The case concerned a thriving company that was established in the 1980s by two men in their 20s who were best friends at school. After more than three decades working together, they fell out irretrievably. One of them (A) decided that the other (B) must resign from the company's board and brought pressure to bear upon him to do so.
Following a meeting, B signed documents by which he resigned as a director. He agreed in principle to sell his and his wife's shares in the company to A for £6.6 million. However, B subsequently declined to sign the sale contract, instead launching proceedings against A, the company and its other directors.
B asserted that A had tried to manipulate him with a view to removing him from the company. He and his wife claimed that, contrary to Section 994 of the Companies Act 2006, the company's affairs had been conducted in a manner that unfairly prejudiced their interests as minority shareholders.

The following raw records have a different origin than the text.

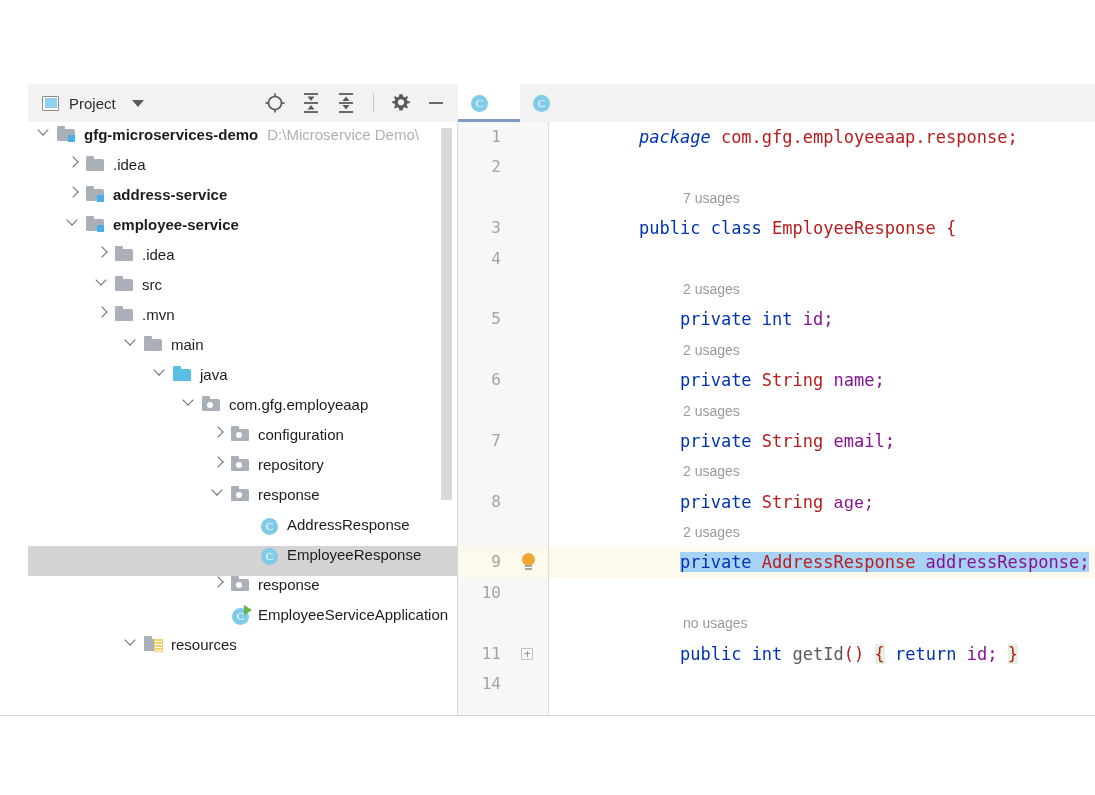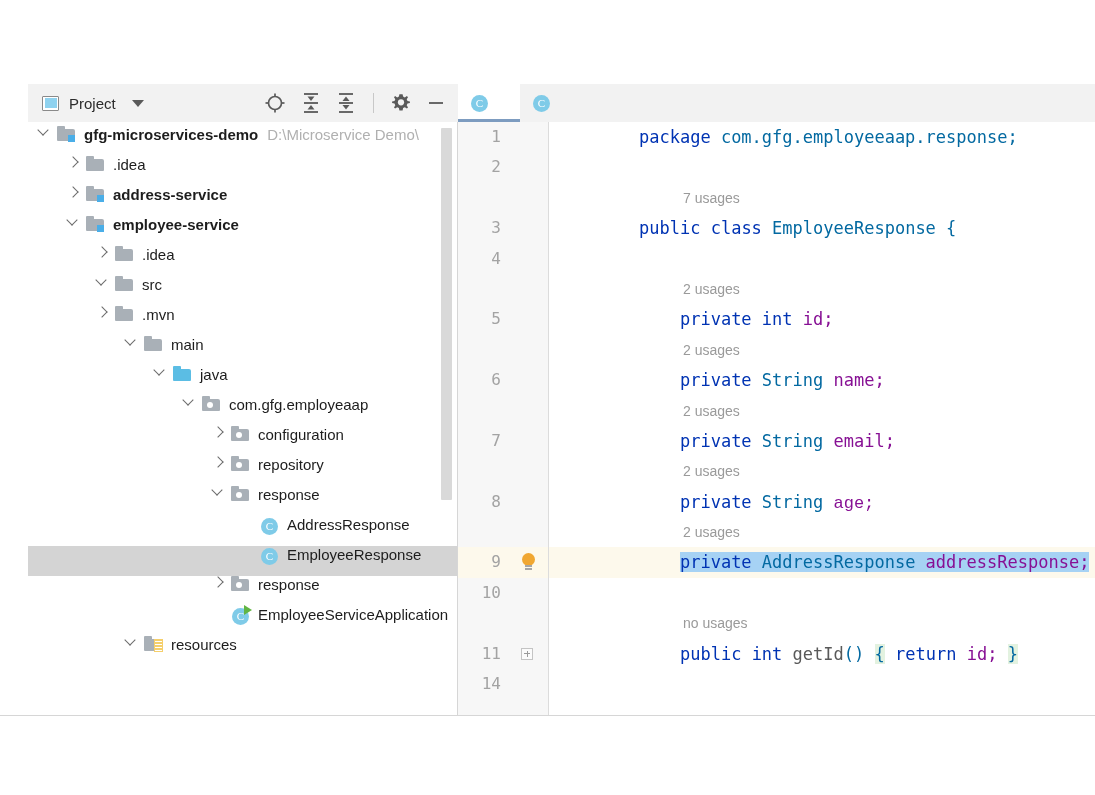--- a/index.html
+++ b/index.html
@@ -698,7 +698,7 @@
           <div class="eline"></div>
         </div>
       <div class="code">
-          <div class="eline"><span class="code-inner" style="display: inline-block;"><span class="kw" style="white-space: pre;">package</span><span class="typ" style="white-space: pre;"> com.gfg.employeeaap.response;</span></span></div>
+          <div class="eline"><span class="code-inner" style="display: inline-block;"><span class="kw" style="white-space: pre; font-style: italic;">package</span><span class="typ" style="white-space: pre;"> com.gfg.employeeaap.response;</span></span></div>
           <div class="eline"><span class="code-inner" style="display: inline-block;"></span></div>
           <div class="eline hint"><span class="hint-inner" style="display: inline-block;">7 usages</span></div>
           <div class="eline"><span class="code-inner" style="display: inline-block;"><span class="kw" style="white-space: pre;">public</span><span class="typ" style="white-space: pre;"> </span><span class="kw" style="white-space: pre;">class</span><span class="typ" style="white-space: pre;"> EmployeeResponse {</span></span></div>

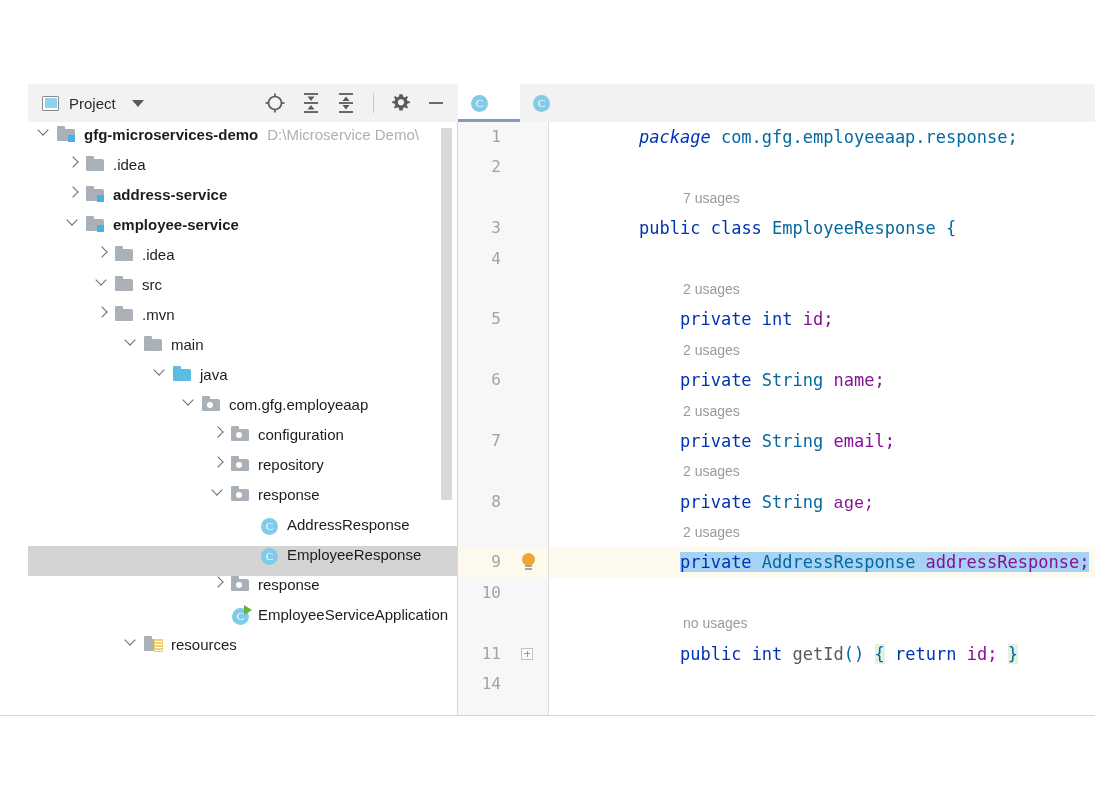--- a/index.html
+++ b/index.html
@@ -362,7 +362,7 @@
 
   .kw   { color: #0033b3; }
   .fld  { color: #871094; }
-  .typ  { color: #0369a1; }
+  .typ  { color: #b91c1c; }
   .mth  { color: #595959; }
   .sel  { background: #a6d2f4; }
   .fold { background: #e3f2e0; }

Upholding that claim, the Court found that B's formal resignation prior to negotiating a price for his shares was influenced by a threat and an implied threat made by A. Although he was not directly influenced to agree a £6.6 million price for his shares by any threat, he had been forced to negotiate that price from a position of weakness, having already resigned from the board.
In the light of those findings, the Court ordered the company or its directors to buy out the combined 45 per cent shareholding of B and his wife for a total of £20,853,000. B's claim that he was pressured into selling his shares in a connected company at an undervalue was rejected.